Simple diffusion: movement of particles along their concentration gradient directly through the cell membrane.
Transport of gases (O2 and CO2) occurs via simple diffusion, as the membrane is very permeable to small, nonpolar molecules.
Facilitated diffusion: Facilitated by transmembrane proteins without the expenditure of energy.
Carrier-mediated transport: Transport across the cell membrane by carrier proteins (which undergo conformational changes as the substrate is transported, unlike channel proteins).
Saturation of carrier proteins significantly affect transport.
Active transport refers to the movement of a substance against its concentration gradient. This process requires energy as well as transport proteins.
In primary active transport, the energy required for transport against the concentration gradient is provided by the hydrolysis of ATP.

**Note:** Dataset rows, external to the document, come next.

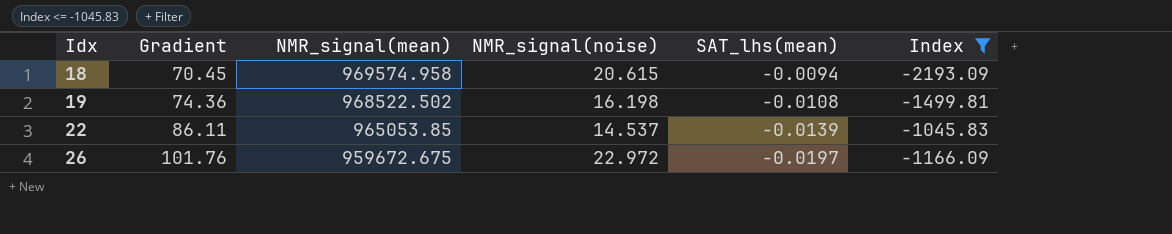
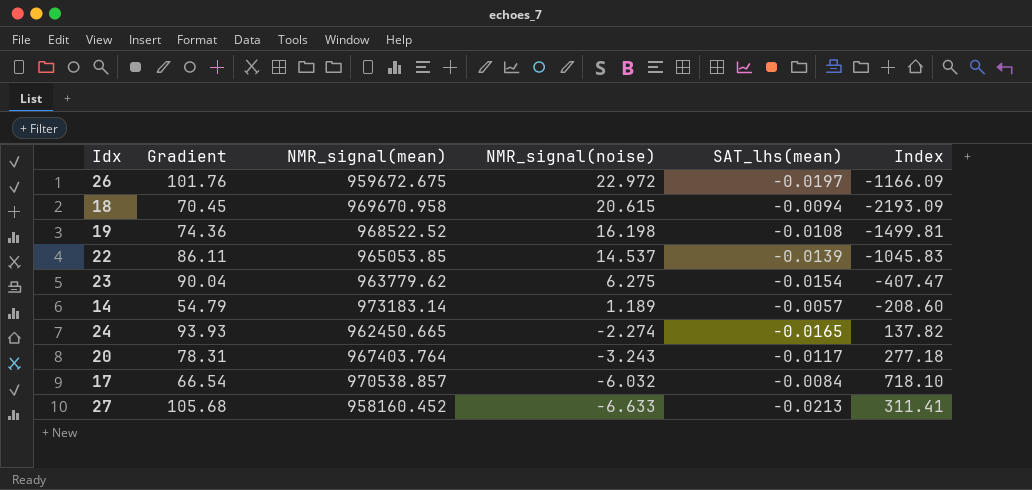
filter: Index <= -1045.83 -> none
row order: Idx ascending -> NMR_signal(noise) descending
18 | NMR_signal(mean): 969574.958 -> 969670.958
19 | NMR_signal(mean): 968522.502 -> 968522.52

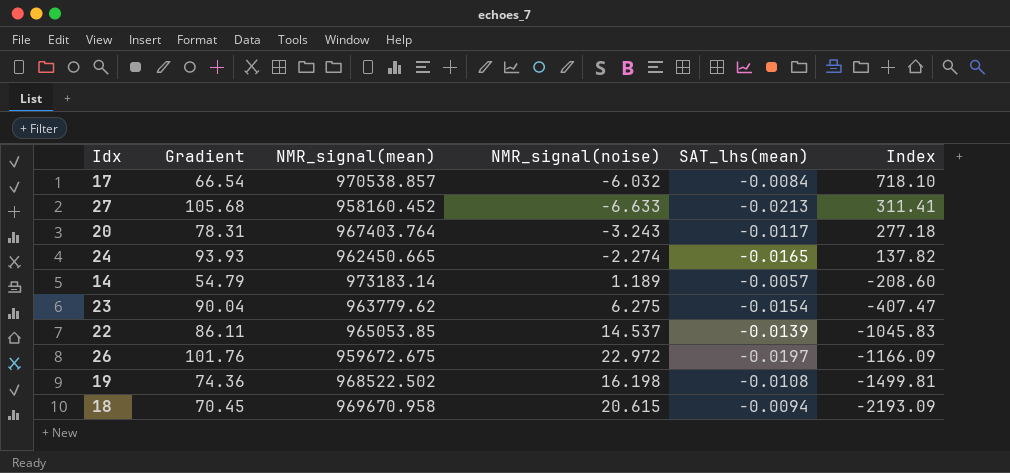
row order: NMR_signal(noise) descending -> Index descending
19 | NMR_signal(mean): 968522.52 -> 968522.502

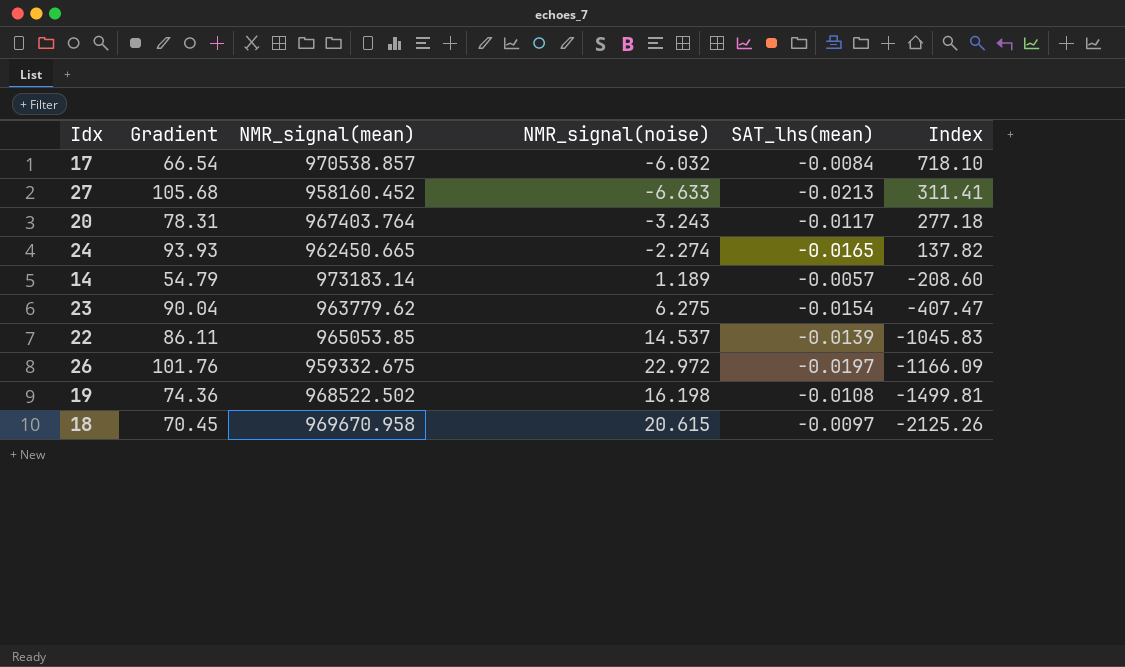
26 | NMR_signal(mean): 959672.675 -> 959332.675
18 | SAT_lhs(mean): -0.0094 -> -0.0097
18 | Index: -2193.09 -> -2125.26

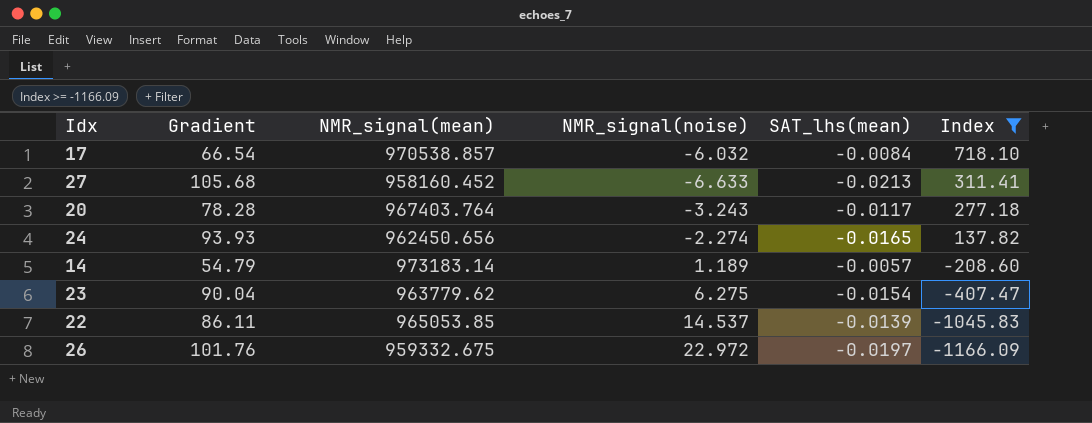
filter: none -> Index >= -1166.09
20 | Gradient: 78.31 -> 78.28
24 | NMR_signal(mean): 962450.665 -> 962450.656

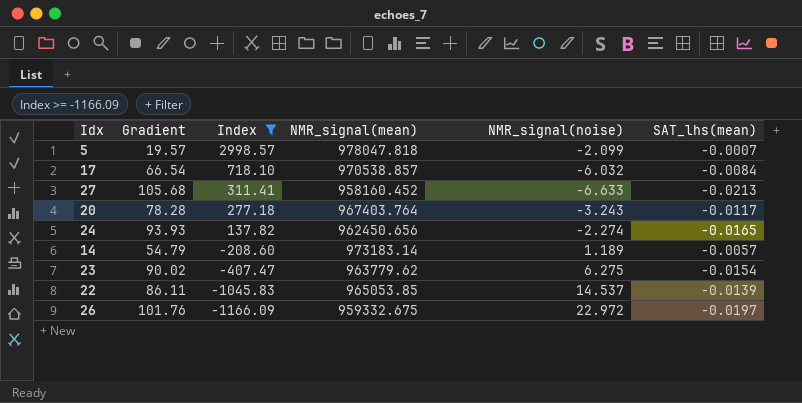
column Index | position: 6 -> 3
row 5: none -> 19.57 | 2998.57 | 978047.818 | -2.099 | -0.0007
23 | Gradient: 90.04 -> 90.02

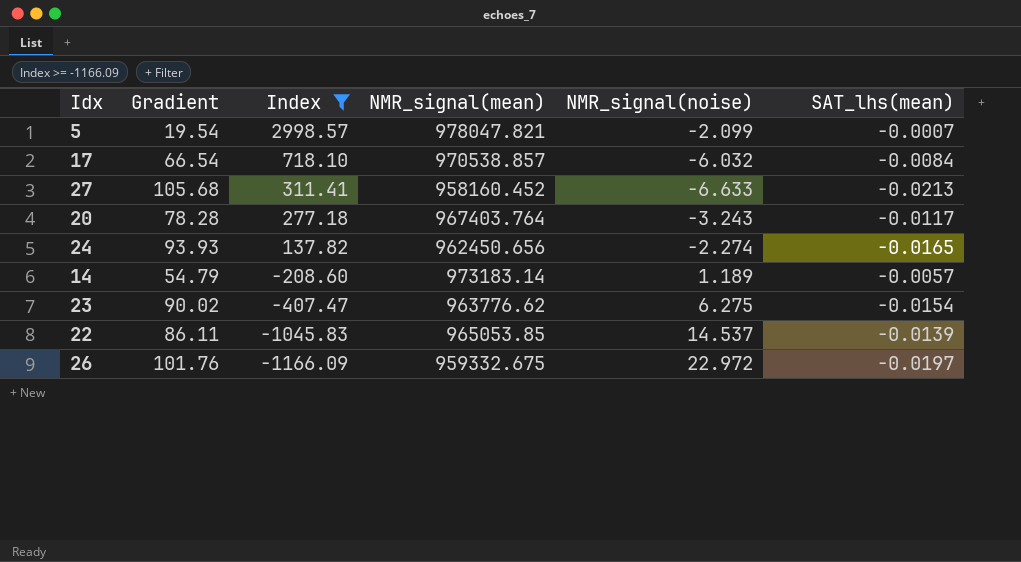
5 | Gradient: 19.57 -> 19.54
5 | NMR_signal(mean): 978047.818 -> 978047.821
23 | NMR_signal(mean): 963779.62 -> 963776.62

In secondary active transport, this energy is generated by co-transport of a separate but wsubstance down its concentration gradient. Transport of glucose against the concentration gradient occurs via the Na/glucose symporter, which is found in the intestinal and renal tubular epithelium and is used to transfer glucose intracellularly from the lumen.
Endocytosis allows for cellular uptake through the formation of membrane-bound, typically clathrin-coated, vesicles. Uptake of cholesterol by cells occurs by means of receptor-mediated endocytosis (mediated by the LDL receptor).
The difference in the concentration of the substrate across the membrane is called concentration gradient (ΔP). The higher the concentration gradient the higher the rate of transport of the molecule or ion across the membrane.
The larger the surface area (SA) the greater the rate of diffusion.
If the thickness of the membrane (T) is higher (eg, lung fibrosis) then the rate of diffusion would be slower.
High molecular weight (MW) compounds diffuse slowly.
A high oil-water partition coefficient means that a solute is much more soluble in oil than in water.